Theoretical Physics Master Thesis: Zack Kite

  • Date: –11:00
  • Location:
  • Lecturer: Zack Kite
  • Organiser: Magdalena Larfors
  • Contact person: Magdalena Larfors
  • Seminarium

Calabi-Yau Metrics using Numerical Methods and Multilayer perceptrons

We study and implement a method first suggested by Yau and later developed by Donaldson which provides a means of numerically approximating the Ricci-flat Kähler metric on a Calabi-Yau manifold. This method involves finding the balanced metric on an embedding of the manifold in complex projective space, an embedding which is given by the sections of a holomorphic line bundle. We implement the algorithm in the context of the Fermat Quintic threefold. Using the $\sigma$-measure we evaluated how close the approximate Kähler volume form is to the Ricci-flat volume form. As noted by Ashmore et. al. the computational time efficiency of the Donaldson’s algorithm grows factorially with the order of the monomial line bundle sections.
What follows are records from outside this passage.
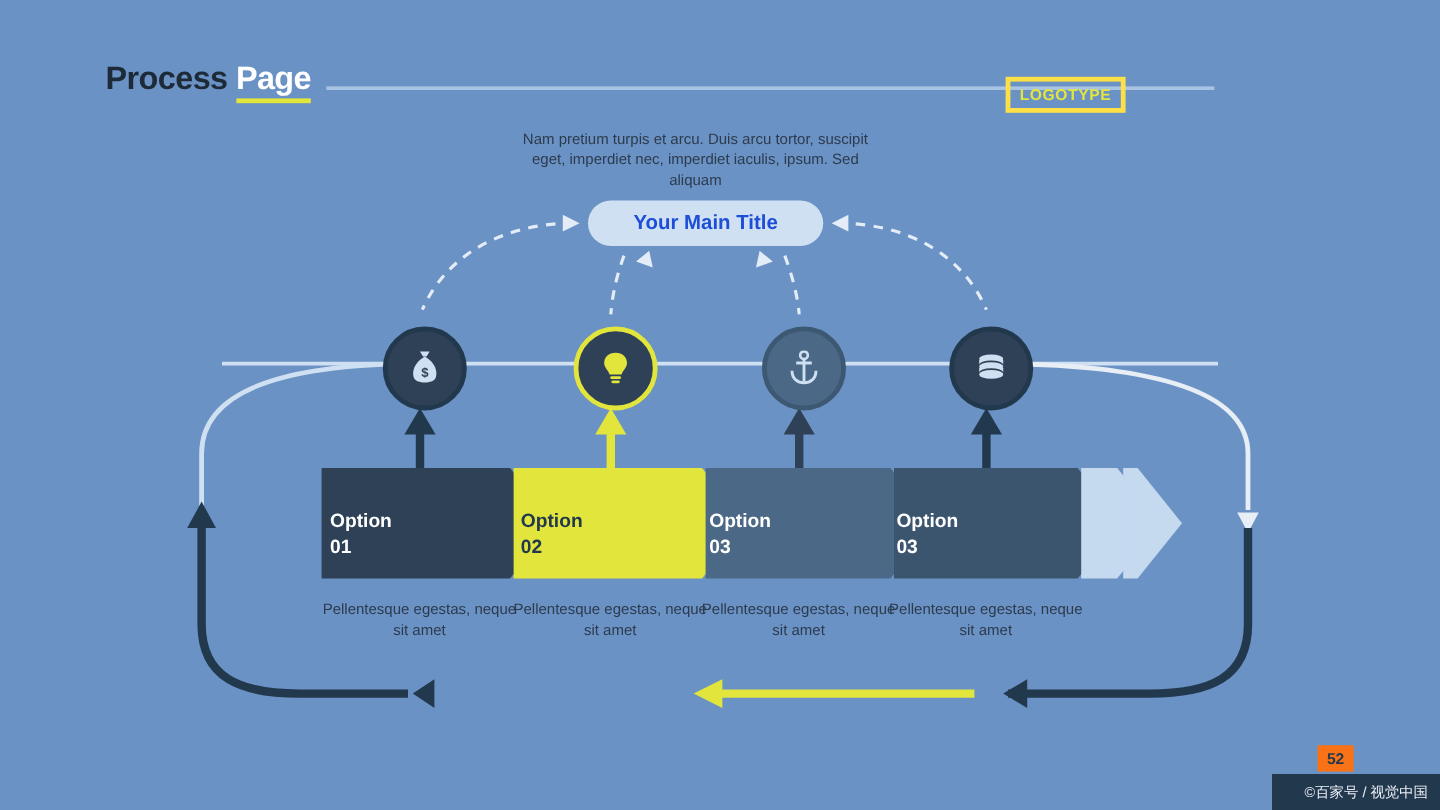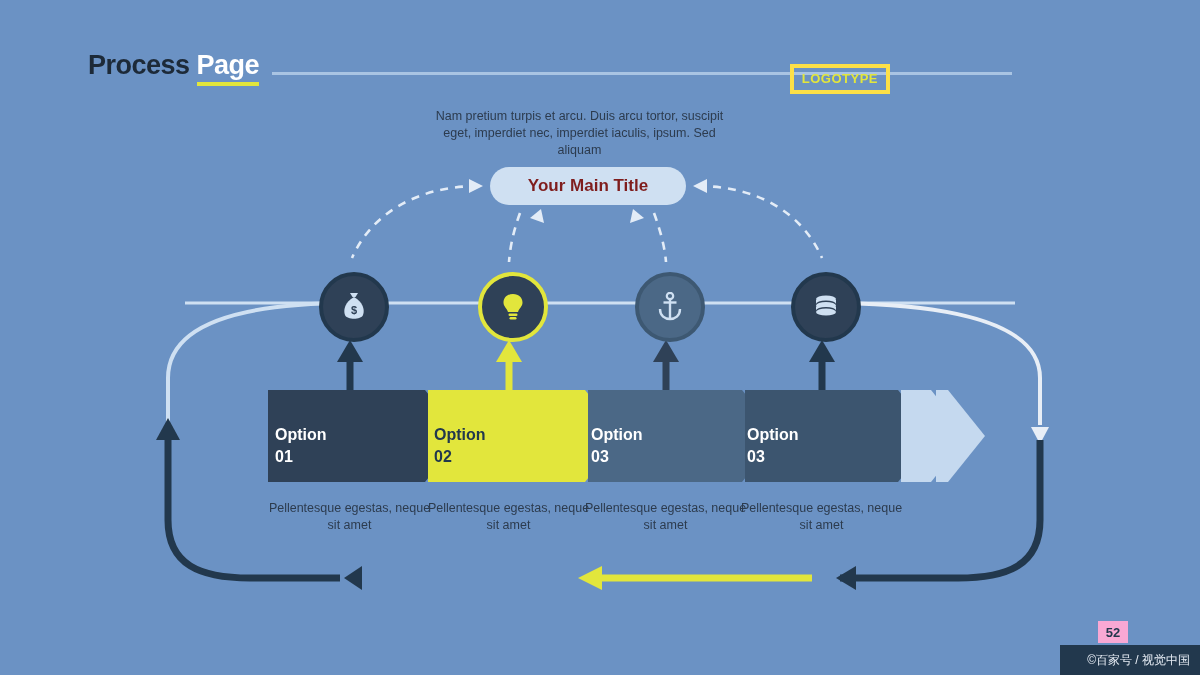"Process Page" #header { padding-left: none -> 48px }
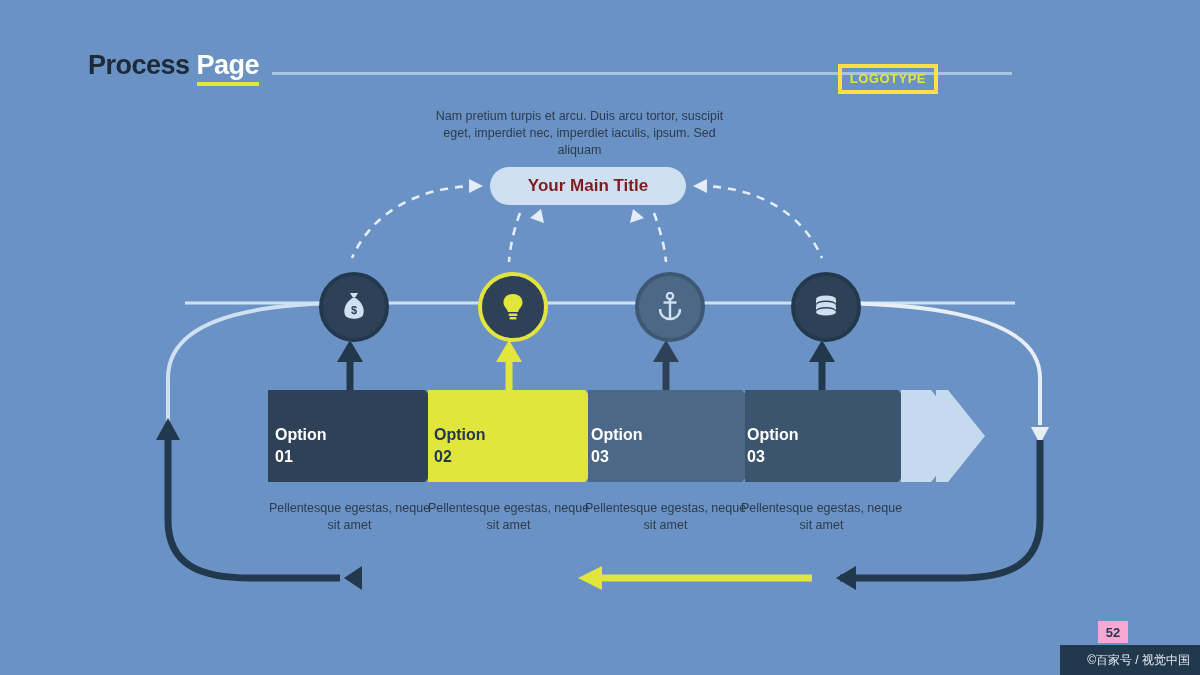"Your Main Title" #main-title { color: #7f1d1d -> #1d4ed8 }
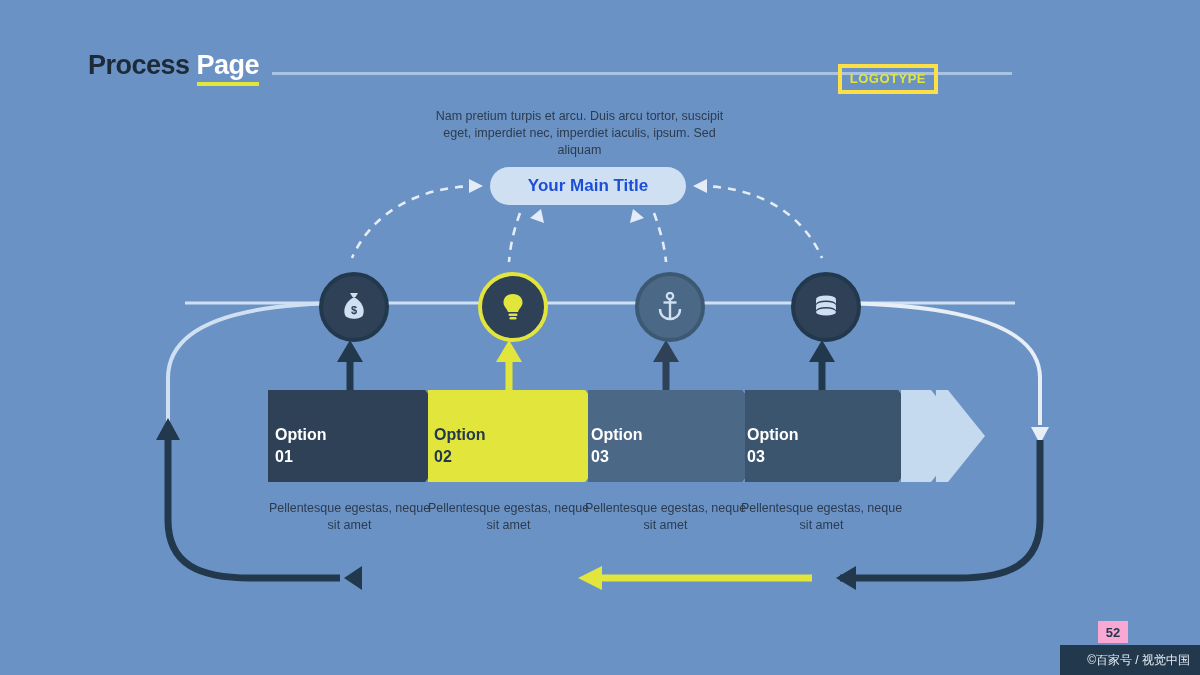"52" #page-num { background: #f9a8d4 -> #f97316 }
This presents issues when considering other more complex Calabi-Yau manifolds. For this reason, there have been efforts to apply machine learning to this and other such problems in computational geometry with the intention of bypassing computational expensive algorithms like that of Donaldson’s. Identifying the $\sigma$-measure as an objective function we recast the problem of finding the numeric Calabi-Yau metric as an optimisation problem. Upon constructing a feedforward multi-layer perceptron (MLP) we use a process known as stochastic gradient descent to find the local minima of the $\sigma$-measure. This is done with partial success yielding a MLP model capable of approximating the metric to an error on par with the “first-order” approximation given by the Donaldson’s algorithm. Finally, we discuss potential ways of improving the predictive performance of the MLP such as alternative loss functions as well as Bayesian hyperparameter optimisation.